RECORD EXCERPTS section start
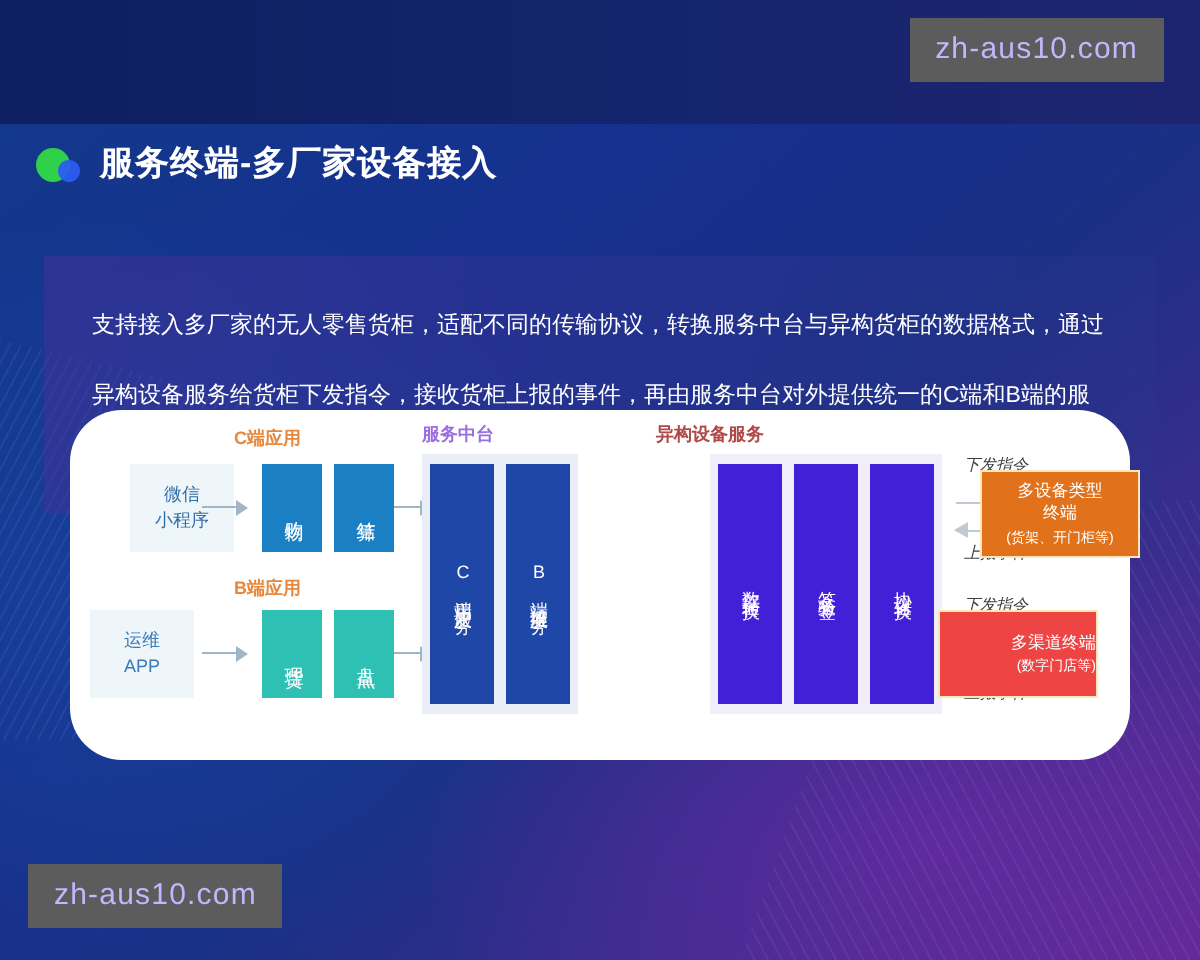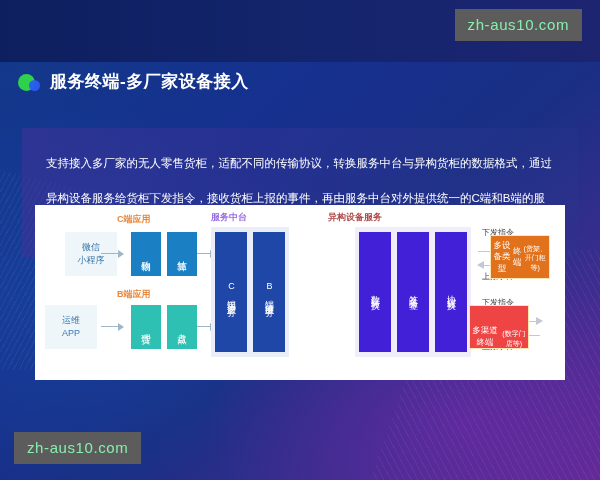--- a/index.html
+++ b/index.html
@@ -44,7 +44,7 @@
   .watermark {
     position: absolute;
     background: #5c5c5c;
-    color: #86efac;
+    color: #c4b5fd;
     font-size: 15px;
     letter-spacing: .6px;
     padding: 7px 13px 8px;

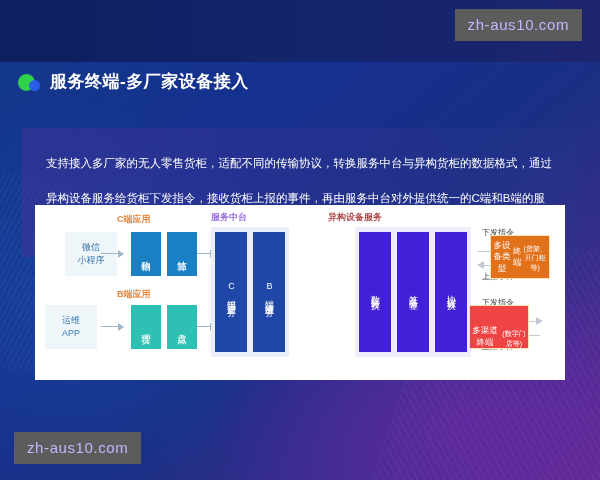--- a/index.html
+++ b/index.html
@@ -89,6 +89,7 @@
     position:absolute; left:35px; top:205px; width:530px; height:175px;
     background:#ffffff;
     z-index: 6;
+    border-radius: 26px;
   }
 
   .lbl {

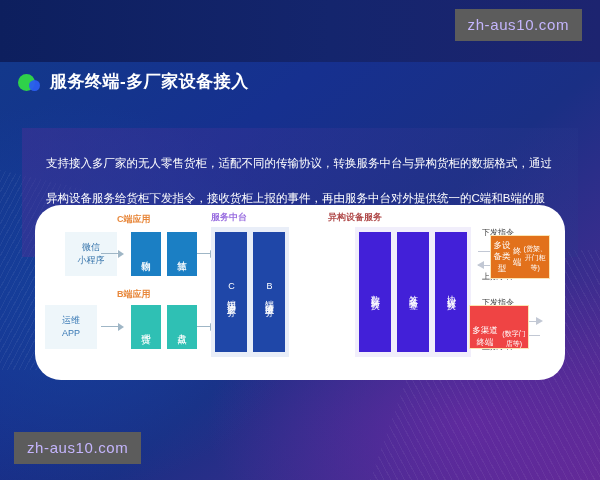--- a/index.html
+++ b/index.html
@@ -193,7 +193,7 @@
   .rgroup { position:absolute; width:64px; height:56px; }
   .rg1 { left:443px; top:22px; }
   .rg2 { left:443px; top:92px; }
-  .rg-lbl { position:absolute; font-size:8px; color:#3c3c3c; white-space:nowrap; }
+  .rg-lbl { position:absolute; font-size:8px; color:#3c3c3c; white-space:nowrap;font-style:italic; }
   .rg-lbl-top { left:4px; top:0px; }
   .rg-lbl-bot { left:4px; top:44px; }
   .rg-line { position:absolute; left:0px; width:62px; height:1px; background:#c2c8d4; }

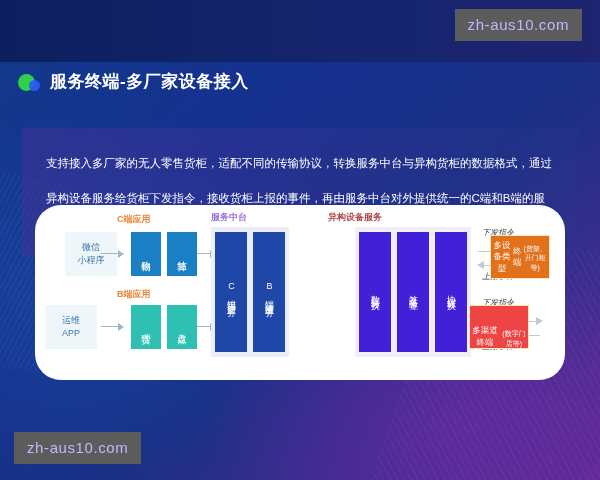--- a/index.html
+++ b/index.html
@@ -206,8 +206,8 @@
 
   
   .term {
-    position:absolute; width:60px; height:44px;
-    display:flex; align-items:center; justify-content:center;
+    position:absolute; width:80px; height:44px;
+    display:flex; flex-direction:column; align-items:center; justify-content:center;
     color:#ffffff; text-align:center; line-height:1.35;
     border:1.5px solid #fbe6b5;
   }

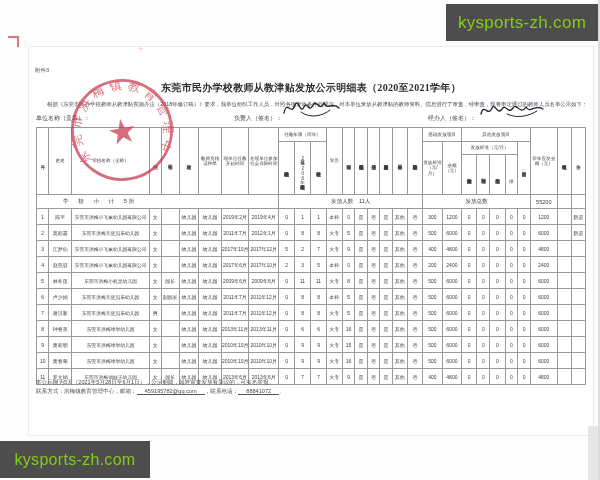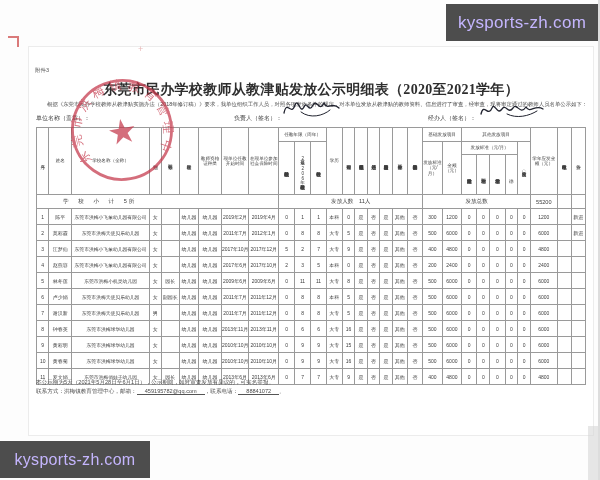--- a/index.html
+++ b/index.html
@@ -9,7 +9,7 @@
   .edge-corner{position:absolute;right:2px;bottom:0;width:10px;height:54px;background:#d7d7d7;opacity:.6;}
 
   
-  .wm{position:absolute;background:#4d4d4d;color:#c4b5fd;display:flex;align-items:center;justify-content:center;
+  .wm{position:absolute;background:#4d4d4d;color:#84cc16;display:flex;align-items:center;justify-content:center;
       font-size:17px;letter-spacing:.3px;}
   .wm-top{left:446px;top:4px;width:152px;height:37px;}
   .wm-bottom{left:0;top:441px;width:150px;height:37px;font-size:16px;}

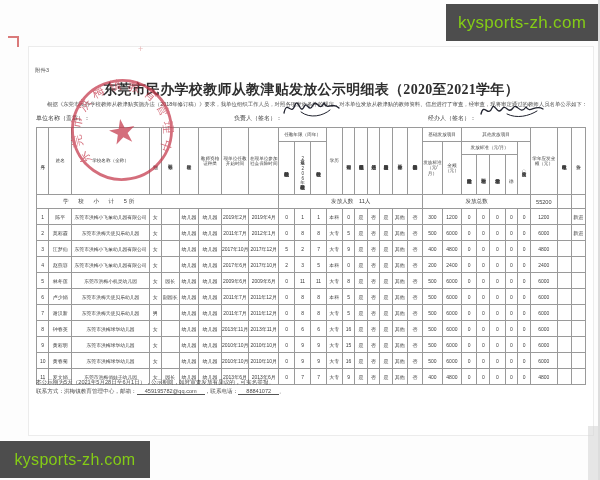--- a/index.html
+++ b/index.html
@@ -18,7 +18,7 @@
   .doc{position:absolute;left:28px;top:46px;width:564px;height:388px;background:#fff;
        border:1px solid #ececec;}
   .attach{position:absolute;left:6px;top:20px;font-size:5.5px;color:#555;}
-  .title{position:absolute;left:0;top:34px;width:100%;text-align:center;font-size:14px;font-weight:bold;
+  .title{position:absolute;left:0;top:34px;width:100%;text-align:center;font-size:10px;font-weight:bold;
          font-family:"Liberation Serif","DejaVu Serif",serif;color:#2e2e2e;letter-spacing:.3px;}
   .intro{position:absolute;left:18px;top:54px;width:540px;font-size:5.4px;white-space:nowrap;color:#4a4a4a;}
   .unit-label{position:absolute;left:7px;top:67px;font-size:6px;color:#444;}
RECORD EXCERPTS section end
• _WHAT YOU HAVE TO DO_
Apart from the images, every line above needs to be printed again exactly.

• _RESPONSE AREA_
--- a/index.html
+++ b/index.html
@@ -44,7 +44,7 @@
   .watermark {
     position: absolute;
     background: #5c5c5c;
-    color: #86efac;
+    color: #c4b5fd;
     font-size: 15px;
     letter-spacing: .6px;
     padding: 7px 13px 8px;

--- a/index.html
+++ b/index.html
@@ -89,6 +89,7 @@
     position:absolute; left:35px; top:205px; width:530px; height:175px;
     background:#ffffff;
     z-index: 6;
+    border-radius: 26px;
   }
 
   .lbl {

--- a/index.html
+++ b/index.html
@@ -193,7 +193,7 @@
   .rgroup { position:absolute; width:64px; height:56px; }
   .rg1 { left:443px; top:22px; }
   .rg2 { left:443px; top:92px; }
-  .rg-lbl { position:absolute; font-size:8px; color:#3c3c3c; white-space:nowrap; }
+  .rg-lbl { position:absolute; font-size:8px; color:#3c3c3c; white-space:nowrap;font-style:italic; }
   .rg-lbl-top { left:4px; top:0px; }
   .rg-lbl-bot { left:4px; top:44px; }
   .rg-line { position:absolute; left:0px; width:62px; height:1px; background:#c2c8d4; }

--- a/index.html
+++ b/index.html
@@ -206,8 +206,8 @@
 
   
   .term {
-    position:absolute; width:60px; height:44px;
-    display:flex; align-items:center; justify-content:center;
+    position:absolute; width:80px; height:44px;
+    display:flex; flex-direction:column; align-items:center; justify-content:center;
     color:#ffffff; text-align:center; line-height:1.35;
     border:1.5px solid #fbe6b5;
   }

--- a/index.html
+++ b/index.html
@@ -9,7 +9,7 @@
   .edge-corner{position:absolute;right:2px;bottom:0;width:10px;height:54px;background:#d7d7d7;opacity:.6;}
 
   
-  .wm{position:absolute;background:#4d4d4d;color:#c4b5fd;display:flex;align-items:center;justify-content:center;
+  .wm{position:absolute;background:#4d4d4d;color:#84cc16;display:flex;align-items:center;justify-content:center;
       font-size:17px;letter-spacing:.3px;}
   .wm-top{left:446px;top:4px;width:152px;height:37px;}
   .wm-bottom{left:0;top:441px;width:150px;height:37px;font-size:16px;}

--- a/index.html
+++ b/index.html
@@ -18,7 +18,7 @@
   .doc{position:absolute;left:28px;top:46px;width:564px;height:388px;background:#fff;
        border:1px solid #ececec;}
   .attach{position:absolute;left:6px;top:20px;font-size:5.5px;color:#555;}
-  .title{position:absolute;left:0;top:34px;width:100%;text-align:center;font-size:14px;font-weight:bold;
+  .title{position:absolute;left:0;top:34px;width:100%;text-align:center;font-size:10px;font-weight:bold;
          font-family:"Liberation Serif","DejaVu Serif",serif;color:#2e2e2e;letter-spacing:.3px;}
   .intro{position:absolute;left:18px;top:54px;width:540px;font-size:5.4px;white-space:nowrap;color:#4a4a4a;}
   .unit-label{position:absolute;left:7px;top:67px;font-size:6px;color:#444;}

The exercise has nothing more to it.